[Content revision data]
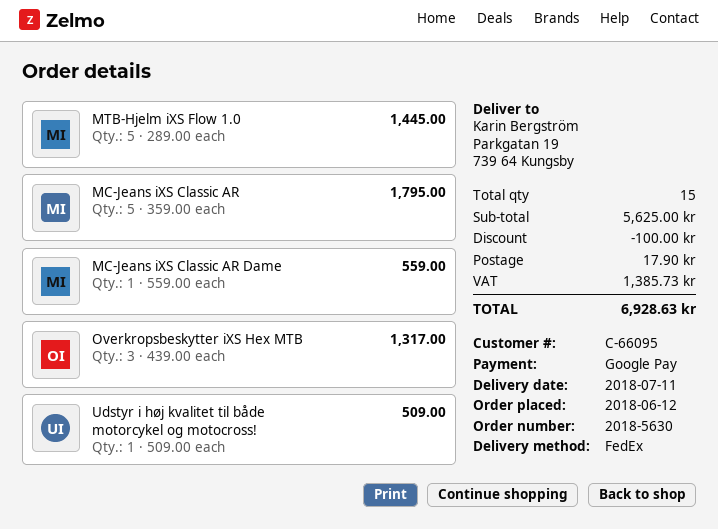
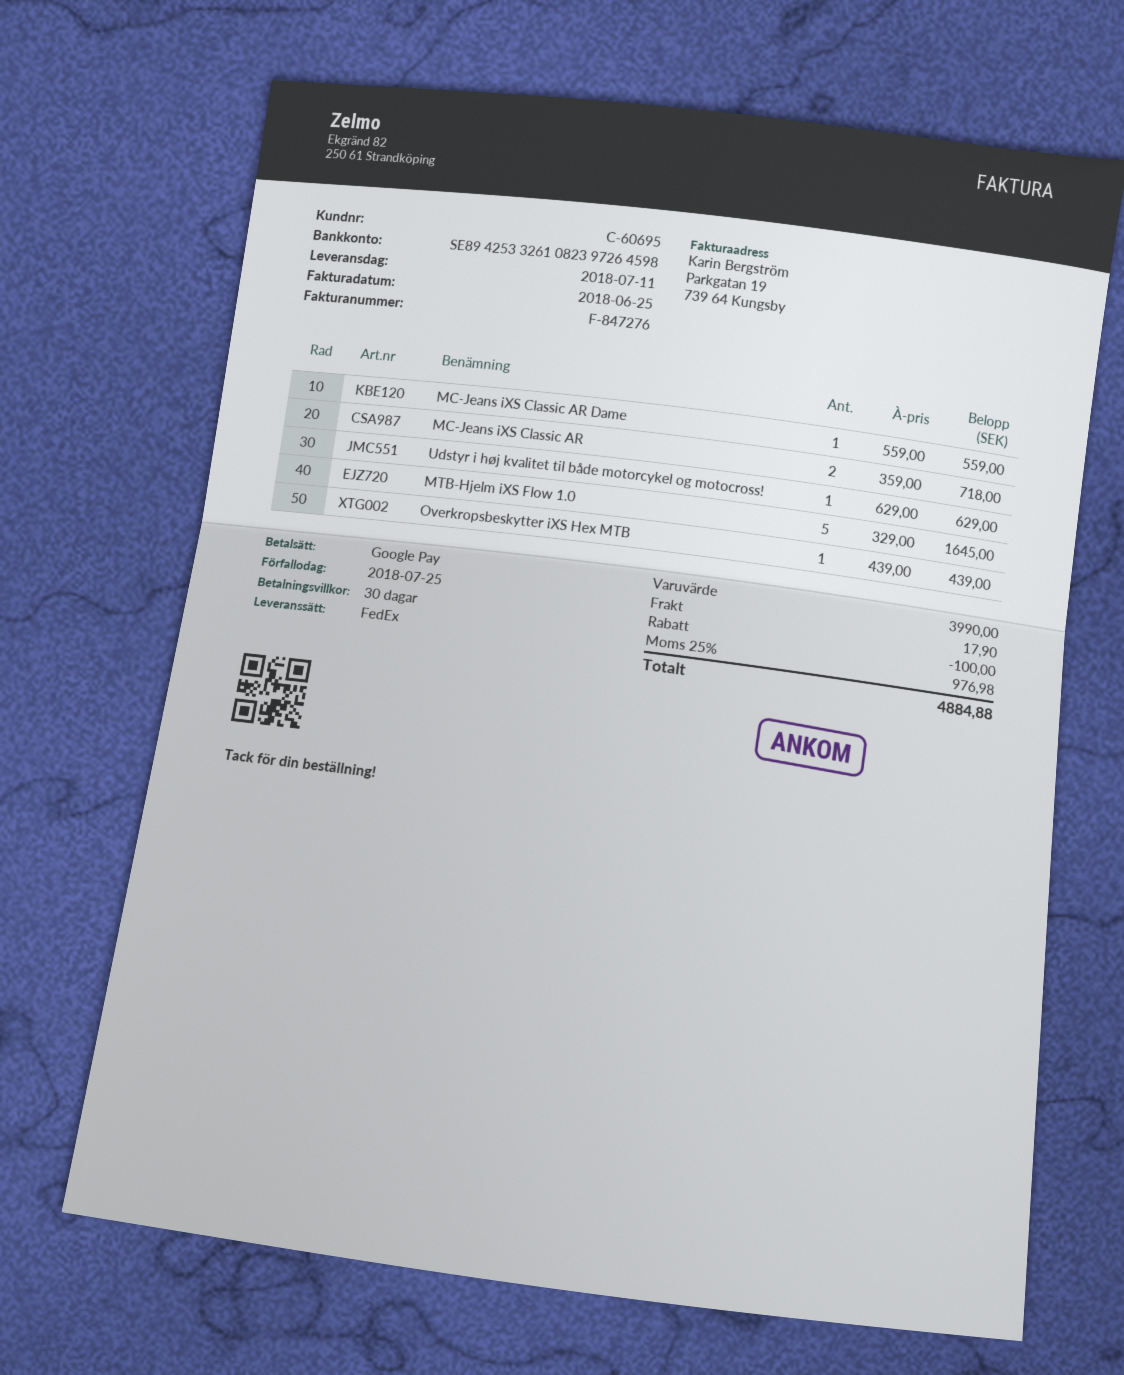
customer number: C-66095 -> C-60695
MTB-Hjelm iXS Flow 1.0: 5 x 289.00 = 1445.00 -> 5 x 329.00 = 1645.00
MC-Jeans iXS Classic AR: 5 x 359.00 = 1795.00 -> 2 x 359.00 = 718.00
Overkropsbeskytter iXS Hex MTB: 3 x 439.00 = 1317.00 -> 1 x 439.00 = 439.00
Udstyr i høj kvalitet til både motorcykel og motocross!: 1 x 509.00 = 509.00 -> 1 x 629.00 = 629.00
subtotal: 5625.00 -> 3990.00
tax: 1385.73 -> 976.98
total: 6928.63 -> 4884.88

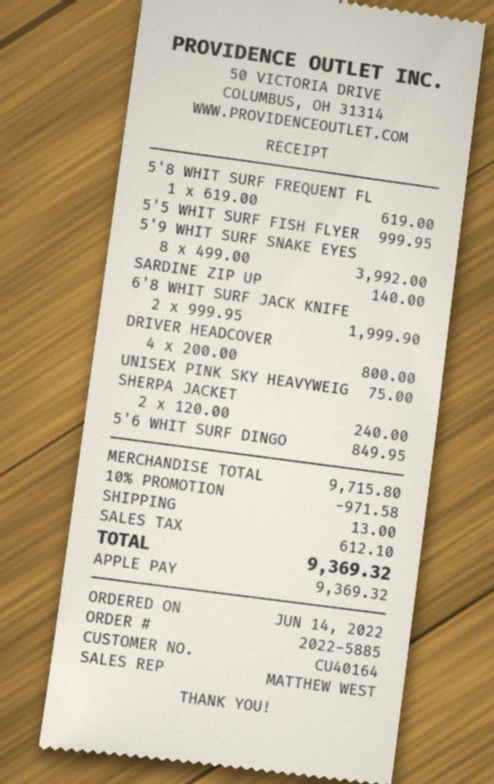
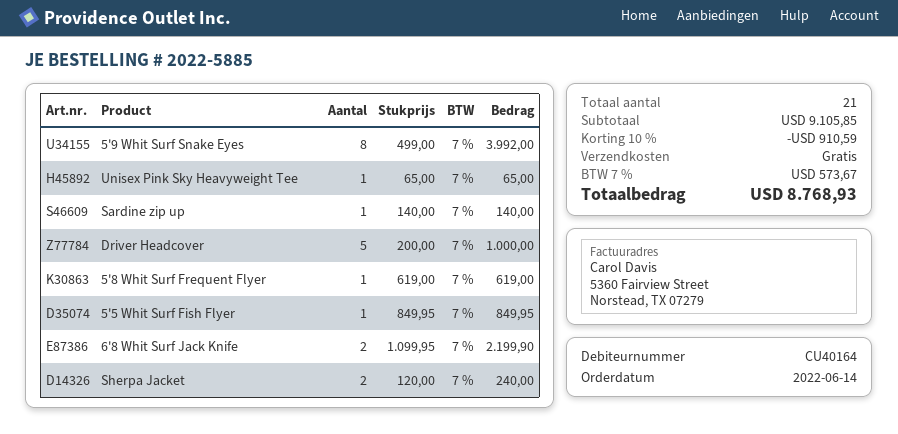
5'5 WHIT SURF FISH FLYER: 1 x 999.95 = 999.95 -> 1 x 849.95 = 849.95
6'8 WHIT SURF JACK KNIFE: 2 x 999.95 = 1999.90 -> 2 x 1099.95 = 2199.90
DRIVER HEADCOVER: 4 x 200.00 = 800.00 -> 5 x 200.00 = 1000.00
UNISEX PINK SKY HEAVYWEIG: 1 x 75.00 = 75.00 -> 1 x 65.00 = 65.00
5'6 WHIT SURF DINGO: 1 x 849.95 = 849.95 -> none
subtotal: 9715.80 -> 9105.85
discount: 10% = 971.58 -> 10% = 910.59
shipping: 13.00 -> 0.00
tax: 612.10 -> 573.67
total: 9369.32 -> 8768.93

_Exercise aim_:
What goes in the answer is the run of lines from the one holding "UNISEX PINK SKY" to the end of the entries, reproduced exactly and with nothing else.

_Answer to this task_:
UNISEX PINK SKY HEAVYWEIG: 1 x 75.00 = 75.00 -> 1 x 65.00 = 65.00
5'6 WHIT SURF DINGO: 1 x 849.95 = 849.95 -> none
subtotal: 9715.80 -> 9105.85
discount: 10% = 971.58 -> 10% = 910.59
shipping: 13.00 -> 0.00
tax: 612.10 -> 573.67
total: 9369.32 -> 8768.93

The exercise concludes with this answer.